"""

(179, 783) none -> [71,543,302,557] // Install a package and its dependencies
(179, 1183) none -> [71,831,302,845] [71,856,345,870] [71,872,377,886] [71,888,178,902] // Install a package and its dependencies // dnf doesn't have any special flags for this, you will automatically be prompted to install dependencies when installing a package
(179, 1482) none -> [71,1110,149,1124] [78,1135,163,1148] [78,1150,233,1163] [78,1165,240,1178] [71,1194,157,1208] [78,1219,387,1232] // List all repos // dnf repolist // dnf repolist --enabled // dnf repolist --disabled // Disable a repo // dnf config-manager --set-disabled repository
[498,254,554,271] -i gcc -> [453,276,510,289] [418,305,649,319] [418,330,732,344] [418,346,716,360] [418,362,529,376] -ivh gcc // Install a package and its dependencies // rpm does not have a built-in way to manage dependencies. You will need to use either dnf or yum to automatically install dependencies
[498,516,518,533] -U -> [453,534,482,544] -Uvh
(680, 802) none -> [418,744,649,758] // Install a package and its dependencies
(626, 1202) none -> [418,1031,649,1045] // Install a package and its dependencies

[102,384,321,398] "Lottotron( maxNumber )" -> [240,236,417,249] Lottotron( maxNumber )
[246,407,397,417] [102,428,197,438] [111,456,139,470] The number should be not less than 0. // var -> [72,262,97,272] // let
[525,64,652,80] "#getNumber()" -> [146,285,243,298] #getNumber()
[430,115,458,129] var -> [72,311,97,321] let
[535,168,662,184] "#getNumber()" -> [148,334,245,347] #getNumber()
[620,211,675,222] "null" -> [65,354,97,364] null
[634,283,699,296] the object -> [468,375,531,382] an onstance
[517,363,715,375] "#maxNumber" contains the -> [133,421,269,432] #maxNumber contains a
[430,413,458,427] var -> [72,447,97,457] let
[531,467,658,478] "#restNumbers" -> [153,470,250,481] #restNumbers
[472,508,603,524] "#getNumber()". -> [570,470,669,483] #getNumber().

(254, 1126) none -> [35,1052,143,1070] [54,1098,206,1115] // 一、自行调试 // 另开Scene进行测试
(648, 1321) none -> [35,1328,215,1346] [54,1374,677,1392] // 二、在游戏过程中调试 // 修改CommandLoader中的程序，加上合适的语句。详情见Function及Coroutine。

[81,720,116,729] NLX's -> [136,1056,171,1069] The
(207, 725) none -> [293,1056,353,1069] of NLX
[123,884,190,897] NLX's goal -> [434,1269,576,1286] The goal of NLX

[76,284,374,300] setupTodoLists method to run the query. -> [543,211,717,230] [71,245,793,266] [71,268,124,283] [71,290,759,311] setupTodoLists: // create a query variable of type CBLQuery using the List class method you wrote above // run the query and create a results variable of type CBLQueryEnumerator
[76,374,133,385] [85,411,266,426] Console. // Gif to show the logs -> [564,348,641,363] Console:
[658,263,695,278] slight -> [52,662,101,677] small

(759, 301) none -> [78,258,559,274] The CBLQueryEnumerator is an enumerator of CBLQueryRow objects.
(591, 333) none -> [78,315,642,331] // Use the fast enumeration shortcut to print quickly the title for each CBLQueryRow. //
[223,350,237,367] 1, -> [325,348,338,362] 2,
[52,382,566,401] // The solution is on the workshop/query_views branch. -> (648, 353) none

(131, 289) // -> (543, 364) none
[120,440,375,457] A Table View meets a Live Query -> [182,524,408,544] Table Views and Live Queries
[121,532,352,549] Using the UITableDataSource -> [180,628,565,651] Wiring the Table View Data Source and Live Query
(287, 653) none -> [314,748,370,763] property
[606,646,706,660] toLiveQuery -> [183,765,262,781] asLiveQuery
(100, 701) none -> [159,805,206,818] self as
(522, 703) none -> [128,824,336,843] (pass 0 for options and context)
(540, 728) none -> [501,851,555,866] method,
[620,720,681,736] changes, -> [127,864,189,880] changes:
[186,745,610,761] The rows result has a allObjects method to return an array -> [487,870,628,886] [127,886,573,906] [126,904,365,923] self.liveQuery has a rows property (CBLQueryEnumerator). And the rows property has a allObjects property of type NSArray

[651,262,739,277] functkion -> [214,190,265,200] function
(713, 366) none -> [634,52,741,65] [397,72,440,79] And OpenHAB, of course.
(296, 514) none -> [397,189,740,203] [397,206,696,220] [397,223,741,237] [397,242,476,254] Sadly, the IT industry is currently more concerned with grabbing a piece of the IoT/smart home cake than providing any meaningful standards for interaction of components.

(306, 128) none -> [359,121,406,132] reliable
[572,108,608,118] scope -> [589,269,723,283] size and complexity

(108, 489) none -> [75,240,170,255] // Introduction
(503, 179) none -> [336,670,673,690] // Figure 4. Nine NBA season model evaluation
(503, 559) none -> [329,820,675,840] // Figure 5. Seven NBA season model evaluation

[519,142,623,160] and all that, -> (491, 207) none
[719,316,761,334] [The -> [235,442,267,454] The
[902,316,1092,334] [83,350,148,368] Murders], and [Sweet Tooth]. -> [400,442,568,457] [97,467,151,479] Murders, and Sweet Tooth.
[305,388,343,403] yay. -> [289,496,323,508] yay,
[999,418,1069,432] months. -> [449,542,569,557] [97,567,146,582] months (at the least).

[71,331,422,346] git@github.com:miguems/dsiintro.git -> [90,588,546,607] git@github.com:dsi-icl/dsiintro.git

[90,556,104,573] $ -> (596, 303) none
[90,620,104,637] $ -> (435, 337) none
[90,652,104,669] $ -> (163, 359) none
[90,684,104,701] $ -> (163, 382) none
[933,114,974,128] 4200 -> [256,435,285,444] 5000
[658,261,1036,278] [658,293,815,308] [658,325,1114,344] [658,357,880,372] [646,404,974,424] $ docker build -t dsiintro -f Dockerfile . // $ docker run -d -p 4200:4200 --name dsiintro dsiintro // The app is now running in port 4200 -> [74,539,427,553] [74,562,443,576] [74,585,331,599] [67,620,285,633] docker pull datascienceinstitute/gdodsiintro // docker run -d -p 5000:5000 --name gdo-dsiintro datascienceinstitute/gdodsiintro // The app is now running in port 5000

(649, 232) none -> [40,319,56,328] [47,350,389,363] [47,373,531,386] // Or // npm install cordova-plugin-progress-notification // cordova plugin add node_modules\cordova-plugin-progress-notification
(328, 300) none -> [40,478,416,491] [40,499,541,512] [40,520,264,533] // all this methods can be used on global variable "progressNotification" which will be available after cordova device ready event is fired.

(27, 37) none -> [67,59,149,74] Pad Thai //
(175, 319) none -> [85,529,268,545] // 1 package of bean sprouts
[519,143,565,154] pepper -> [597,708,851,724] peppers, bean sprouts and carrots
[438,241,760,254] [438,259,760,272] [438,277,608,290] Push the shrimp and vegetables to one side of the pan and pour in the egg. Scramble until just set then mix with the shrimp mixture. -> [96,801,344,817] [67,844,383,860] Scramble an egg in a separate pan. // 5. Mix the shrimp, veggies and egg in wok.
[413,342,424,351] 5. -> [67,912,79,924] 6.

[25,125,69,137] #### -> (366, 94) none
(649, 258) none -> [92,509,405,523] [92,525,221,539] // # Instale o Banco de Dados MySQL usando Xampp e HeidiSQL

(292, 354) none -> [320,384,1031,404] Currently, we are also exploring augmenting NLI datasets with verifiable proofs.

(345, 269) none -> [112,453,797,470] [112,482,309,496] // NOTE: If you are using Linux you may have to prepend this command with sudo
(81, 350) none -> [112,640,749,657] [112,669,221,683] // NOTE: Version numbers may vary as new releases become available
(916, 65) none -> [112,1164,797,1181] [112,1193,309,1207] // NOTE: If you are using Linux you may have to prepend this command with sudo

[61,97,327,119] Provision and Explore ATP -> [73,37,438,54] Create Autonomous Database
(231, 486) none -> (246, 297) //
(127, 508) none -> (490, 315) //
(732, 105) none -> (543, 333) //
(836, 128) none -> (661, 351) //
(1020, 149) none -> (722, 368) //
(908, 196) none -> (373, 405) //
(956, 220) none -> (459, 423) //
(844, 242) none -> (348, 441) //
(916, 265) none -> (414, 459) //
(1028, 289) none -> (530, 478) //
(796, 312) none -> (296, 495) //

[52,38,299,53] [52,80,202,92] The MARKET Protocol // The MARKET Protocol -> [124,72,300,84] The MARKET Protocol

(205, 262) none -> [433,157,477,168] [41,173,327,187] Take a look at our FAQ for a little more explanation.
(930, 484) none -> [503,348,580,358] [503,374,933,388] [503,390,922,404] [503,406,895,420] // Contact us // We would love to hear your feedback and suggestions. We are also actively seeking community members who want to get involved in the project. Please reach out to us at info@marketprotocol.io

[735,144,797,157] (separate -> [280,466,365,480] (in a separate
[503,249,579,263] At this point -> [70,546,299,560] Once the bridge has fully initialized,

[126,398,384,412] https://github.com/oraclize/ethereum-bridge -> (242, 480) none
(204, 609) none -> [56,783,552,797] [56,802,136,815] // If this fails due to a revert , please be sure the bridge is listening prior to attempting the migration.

"""

Prompt
Taking the records from the top, repeat each line exactly until you have repeated the line that contains "[498,254,554,271] -i gcc".

Answer for the task
(179, 783) none -> [71,543,302,557] // Install a package and its dependencies
(179, 1183) none -> [71,831,302,845] [71,856,345,870] [71,872,377,886] [71,888,178,902] // Install a package and its dependencies // dnf doesn't have any special flags for this, you will automatically be prompted to install dependencies when installing a package
(179, 1482) none -> [71,1110,149,1124] [78,1135,163,1148] [78,1150,233,1163] [78,1165,240,1178] [71,1194,157,1208] [78,1219,387,1232] // List all repos // dnf repolist // dnf repolist --enabled // dnf repolist --disabled // Disable a repo // dnf config-manager --set-disabled repository
[498,254,554,271] -i gcc -> [453,276,510,289] [418,305,649,319] [418,330,732,344] [418,346,716,360] [418,362,529,376] -ivh gcc // Install a package and its dependencies // rpm does not have a built-in way to manage dependencies. You will need to use either dnf or yum to automatically install dependencies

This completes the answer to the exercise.